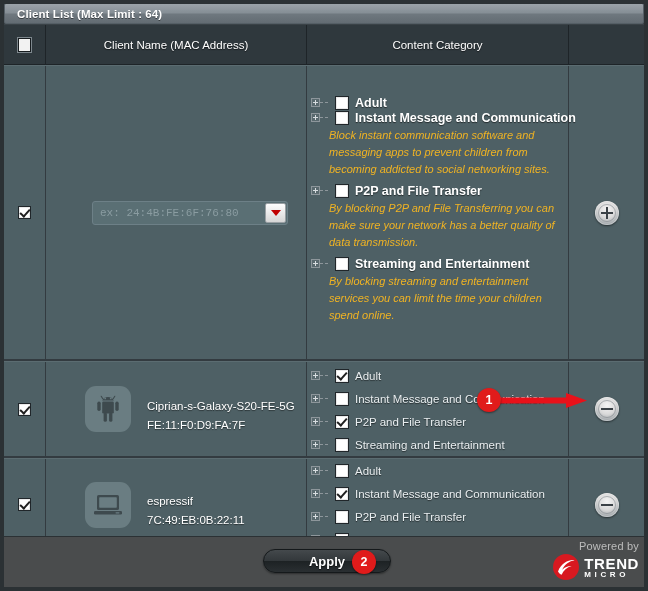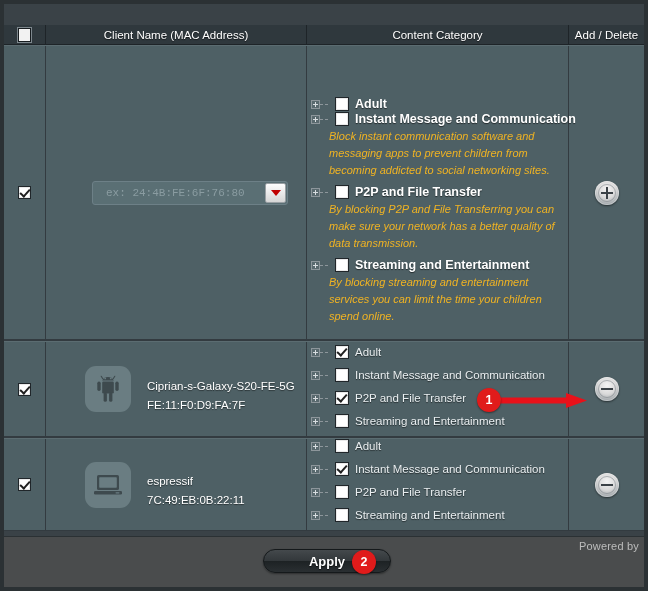"Client List (Max Limit :" div.titlebar { html: none -> <div> <span>Client List (Max Limit : 64)</span> </div> }
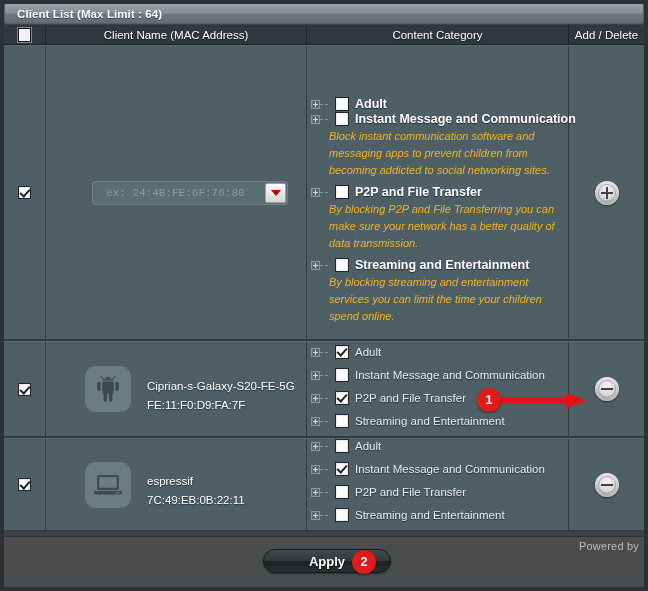"Client Name (MAC Address)" .thead { height: 20px -> 40px }
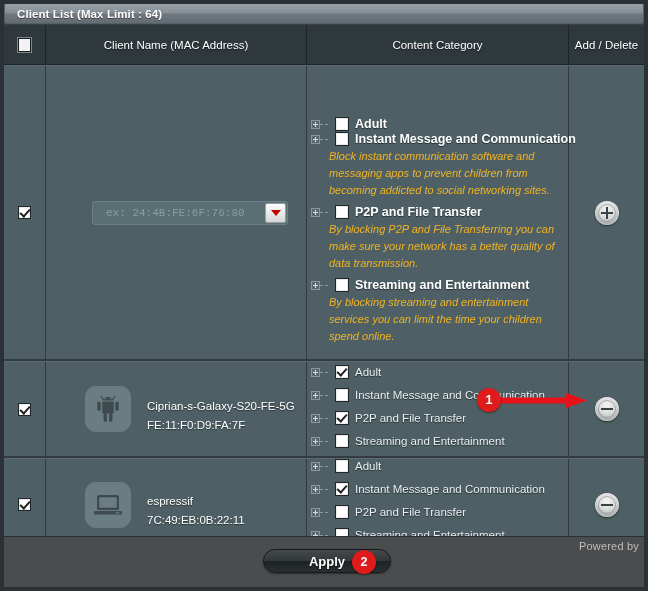"Add / Delete" div.th { html: <div>Add / Delete</div> -> none }
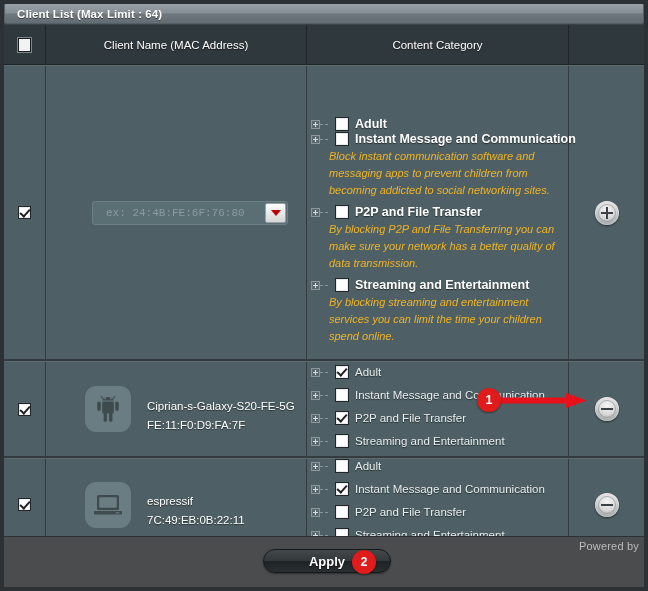"Adult" .td.cat-cell { align-items: flex-end -> center }
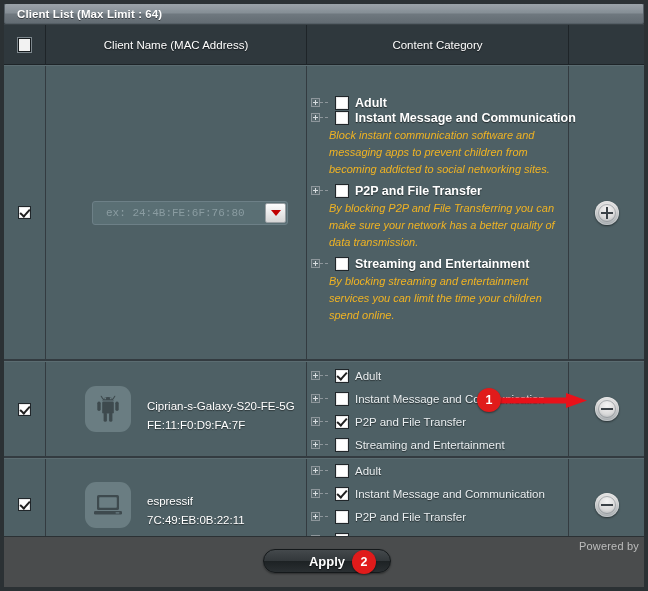"ex: 24:4B:FE:6F:76:80" .mac-input { padding-left: 13px -> 7px }
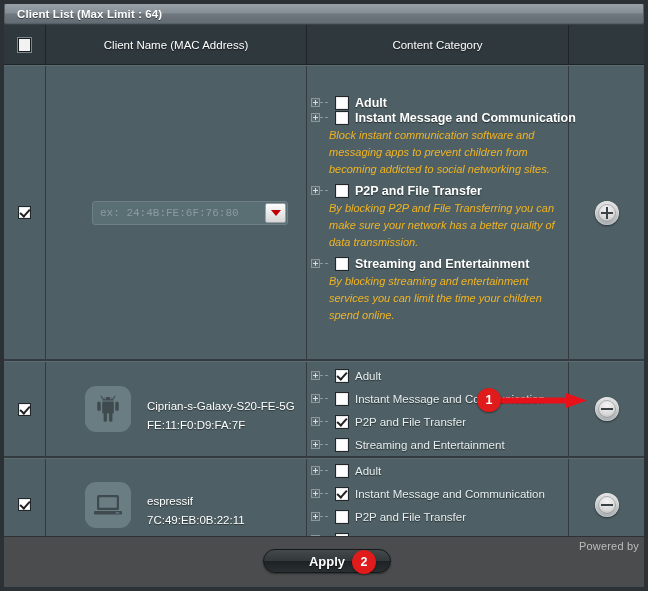"TREND" div.tm-row { html: none -> <div> <span> <svg> <circle></circle> <path></path> </svg> </span> <span> <div>TREND</div> <div>MICRO</div> </span> </div> }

···

Print every entry verbatim and leave all pictures out.

FINAL ANSWER →
"Client List (Max Limit :" div.titlebar { html: none -> <div> <span>Client List (Max Limit : 64)</span> </div> }
"Client Name (MAC Address)" .thead { height: 20px -> 40px }
"Add / Delete" div.th { html: <div>Add / Delete</div> -> none }
"Adult" .td.cat-cell { align-items: flex-end -> center }
"ex: 24:4B:FE:6F:76:80" .mac-input { padding-left: 13px -> 7px }
"TREND" div.tm-row { html: none -> <div> <span> <svg> <circle></circle> <path></path> </svg> </span> <span> <div>TREND</div> <div>MICRO</div> </span> </div> }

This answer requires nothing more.